At the Kitchen Table: March Madness
In like a lion out like a lamb?
With all this beautiful weather we have been enjoying, you are probably asking yourself, “How are crops doing? Will there be crops that won’t make it to market? Or “How will this early bloom effect our fruit trees?” I was asking myself the same questions, so I turned to David Cooper from Oak Hill Farm. I wanted to know what he thought about this crazy winter we are having and what we could expect when harvest came along. Are we on schedule for spring plantings? This is David’s second year at the helm since Farmer Paul left to work his own farm. David was nice enough to take time out of his busy day to give me a tour so I could see the crops up close and personal.
I don’t know about you, but I get excited seeing rows of planted vegetables and flowers. Greens of all shades, the almost perfect order and neatness, all lined up and ready for a little sunshine, water, and of course, good soil. Frankly, there is nothing better and it is something of a miracle to witness day to day. I asked David if it felt like March had arrived like a lion. Shaking his head in agreement, he said, “It’s been kinda crazy.” He told me, “Almond trees are the first to flower, then peaches and pears are blooming. Soon we will have apple blossoms. We will probably be OK if we don’t get days and days of rain. The blossoms need time to dry out. You don’t want the flowers rotting.”
The early flowering and warmer weather has encouraged pollination. I have noticed my own bees happily alighting on our large rosemary bush. As we came around the bend, Oak Hill’s many hives were busy with activity. David said, “It’s been great for our bees, they have had nice long foraging days and lots of blossoms to pollinate. If we have rain, they will be OK. Last year because it was so cold, there was no spring forage.”
Along with making their own honey, Oak Hill farm creates enough produce to supply several restaurants here and in San Francisco and about 60 winter CSA boxes (Community Supported Agriculture). My last CSA box was abundant with lettuces, chard or kale, green garlic, carrots or beets, arugula and even pea sprouts.
As we walked by wintering favas and fading Brussels sprouts, there were plenty of lettuces (they love this cool weather), kale on its way out, and Swiss chard in full stride. Onions will get planted soon and green garlic is tall. David said that the cover crops were taken out earlier than last year, and some flowers have been hurt by last month’s below-freezing nights. However, it hasn’t hurt root vegetables, like carrots and beets. Along with lettuces, they are very happy with the cool nights.
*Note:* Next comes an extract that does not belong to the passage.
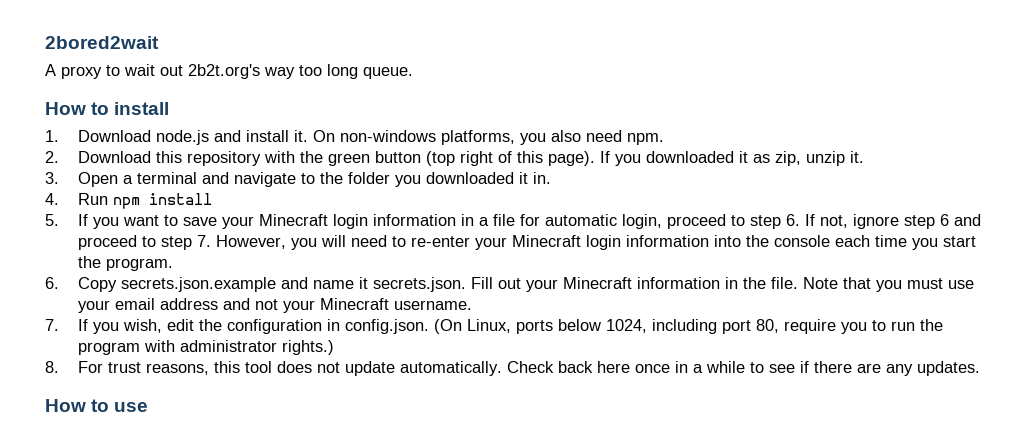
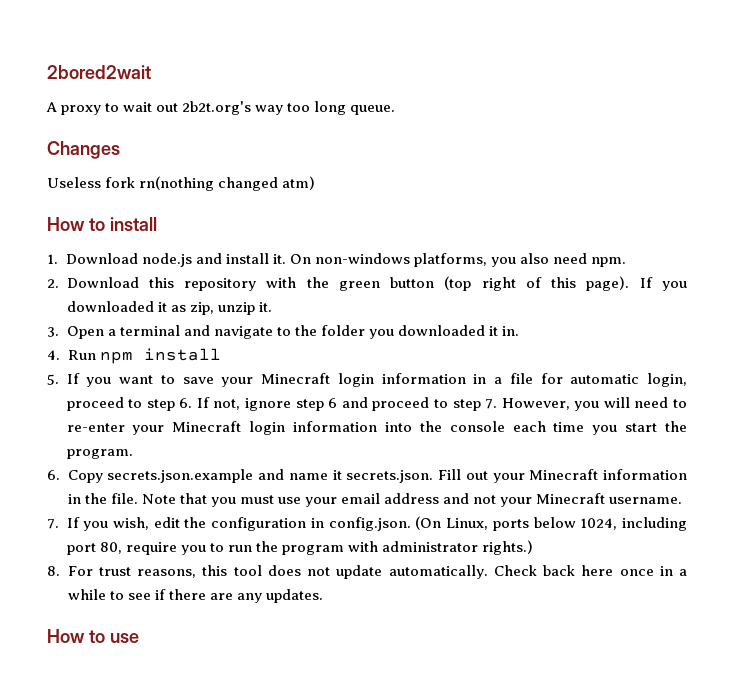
(413, 73) none -> [47,141,120,159] [47,176,316,191] // Changes // Useless fork rn(nothing changed atm)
What can we expect for the next couple of months weather-wise? “I am not sure, but it’s different every year,” said David. I guess that helps keep farming fresh and farmers on their toes. It’s a wait and see lifestyle that allows farmers like David to stay flexible and in the moment, something we could all learn from. Oak Hill Farm is hoping to open for the season the first Wednesday of May. Look for them at the Friday farmer’s market near the Veteran’s Hall in Sonoma and returning to the Tuesday evening market on the square, also in Sonoma, at the beginning of May.